Хани славилась в школе своей любовью готовить. Она часто приносила на работу какую-нибудь домашнюю выпечку, на день Благодарения – долму или очень вкусно приготовленную нежную говядину с картошкой. Пыталась угощать и мисс Лайтер, но та ей объяснила, что ей нельзя есть не кошерную еду. Тогда Хани стала регулярно  покупать для нее готовую снедь в кошерном магазине в пластмассовых упаковках с правильными этикетками. А еще каждый день к ланчу приносила беспомощной женщине горячий чай или кофе.
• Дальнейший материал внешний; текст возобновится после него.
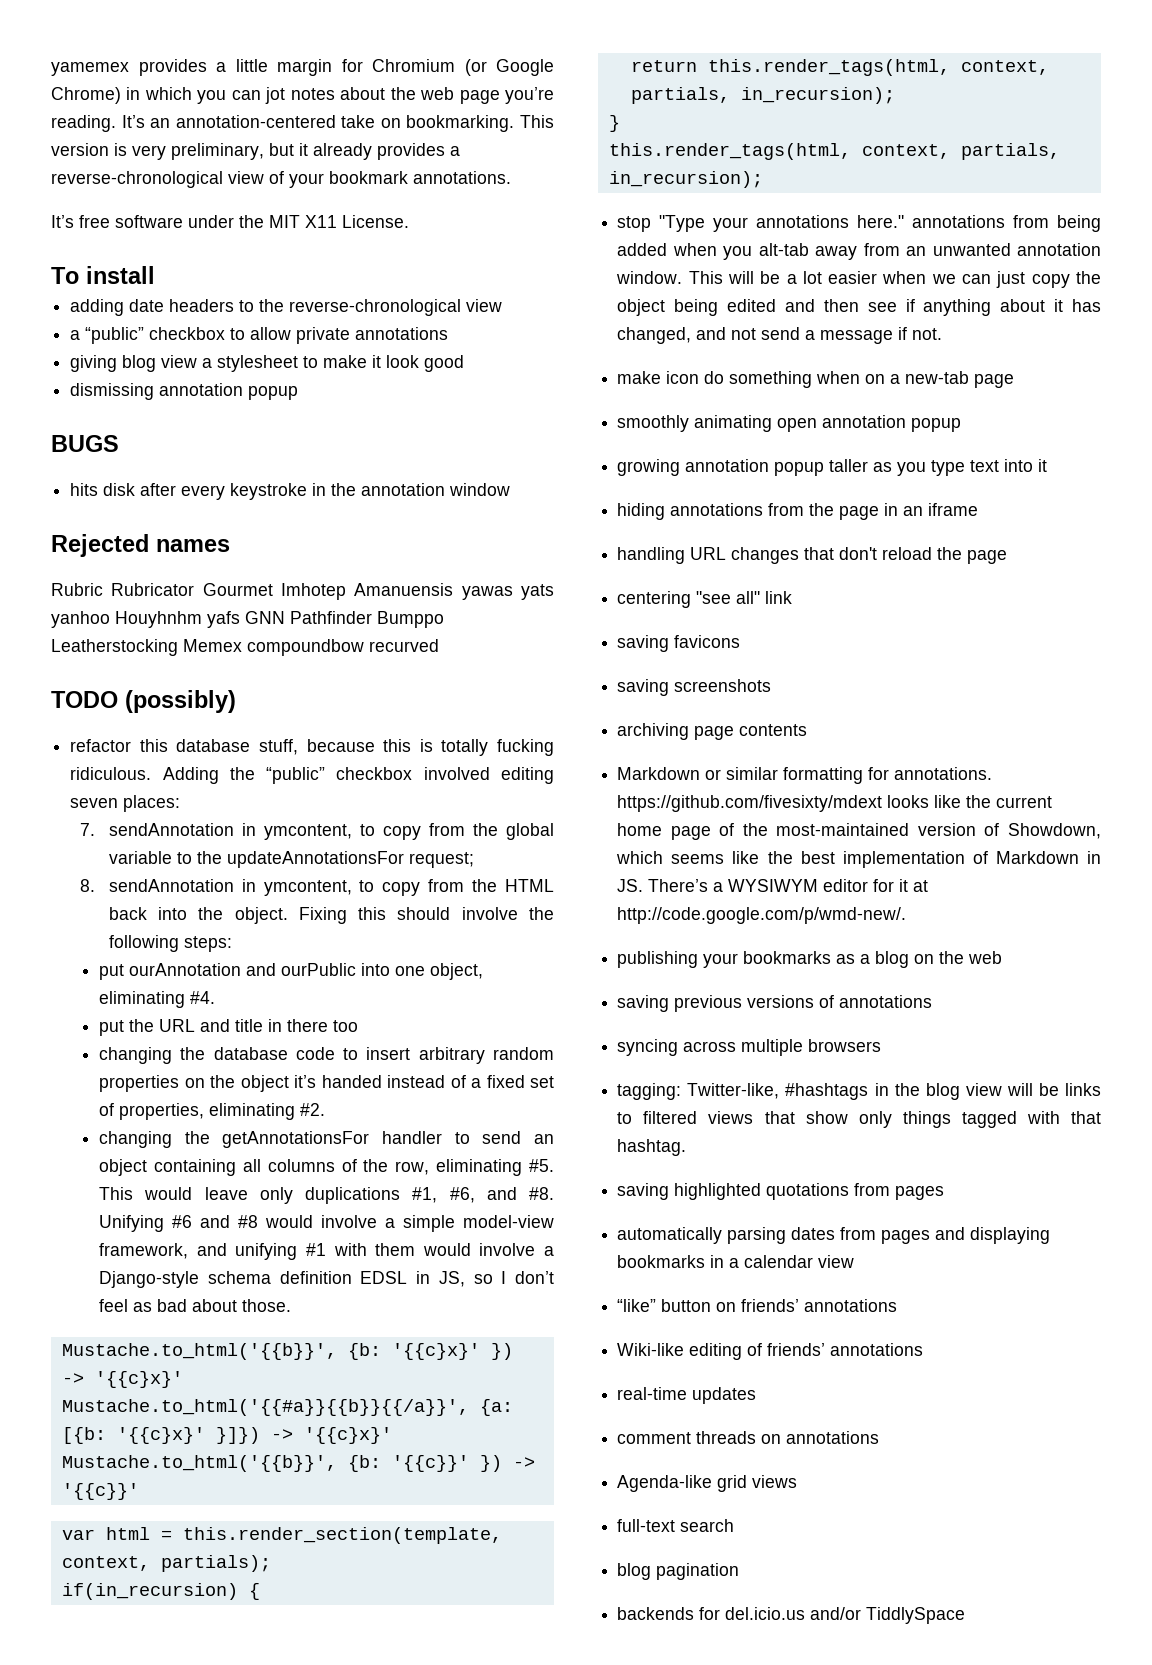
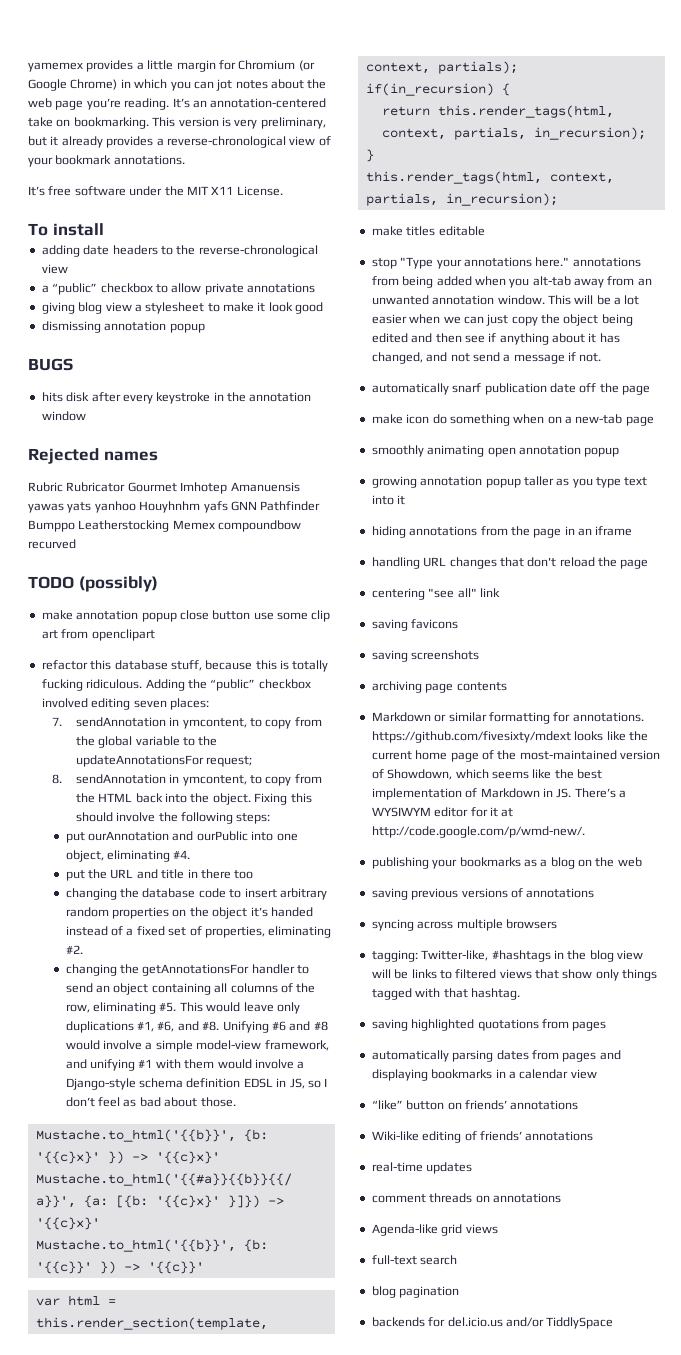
(236, 701) none -> [41,610,331,622] [41,629,155,641] // make annotation popup close button use some clip art from openclipart
(763, 179) none -> [371,226,485,236] // make titles editable
(943, 334) none -> [371,383,650,395] // automatically snarf publication date off the page

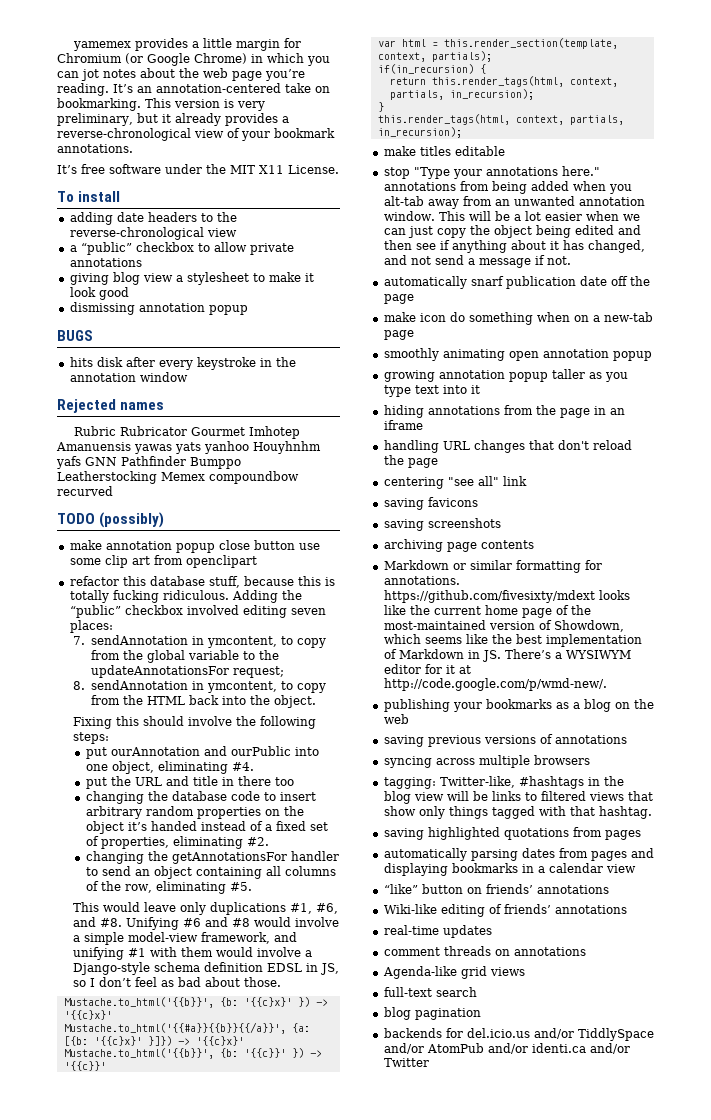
(251, 799) none -> (316, 701) //
(177, 1007) none -> (252, 886) //
(614, 1323) none -> [383,1043,630,1054] [383,1058,429,1067] and/or AtomPub and/or identi.ca and/or Twitter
         – Miss  Lighter,  please eat, drink something hot. Relax, take it easy.
        Иногда Хани рассказывала  о себе, о своей семье и жизни в Нью-Йорке. У нее был  муж и двое дочерей. Одной дочке было 17, другой – 11. Жили они в частном доме, доставшемся им от хозяина, у которого они сначала арендовали второй этаж. Это был по словам Хани пожилой одинокий еврей, для которого она готовила и убирала. И так ему понравилось, как она за ним ухаживала, что он написал ей дарственную на дом. Своих детей у него не было. Правда, после его смерти появились какие-то дальние родственники и хотели дом отсудить, но ничего у них не вышло. От этой истории у мисс Лайтер все внутри похолодело, все ее предубеждения и предрассудки встали дыбом, как перья у птицы. Да это же просто немыслимо, чтобы еврей дарил арабам недвижимость, возмущалась Лайтер про себя. Может эта Хани потихоньку травила старика  с целью отъёма дома, злобно догадалась Лайтер. Ну и ловкие же эти арабы  - только приехали и, пожалуйста, собственный дом, - завидовала она, - а моя семья всю жизнь на съемной квартире.  Кстати, по мистическому совпадению они были  почти тезками с Хани. Мисс Лайтер звали Ханна. Придя домой, Ханна поведала историю своей помощницы сыну и мужу. На это сын сказал:
           – Mom, stop living in a box. Are you a woman in a box? Get out of the box! How could this lady poison anyone? She feeds almost half of your school!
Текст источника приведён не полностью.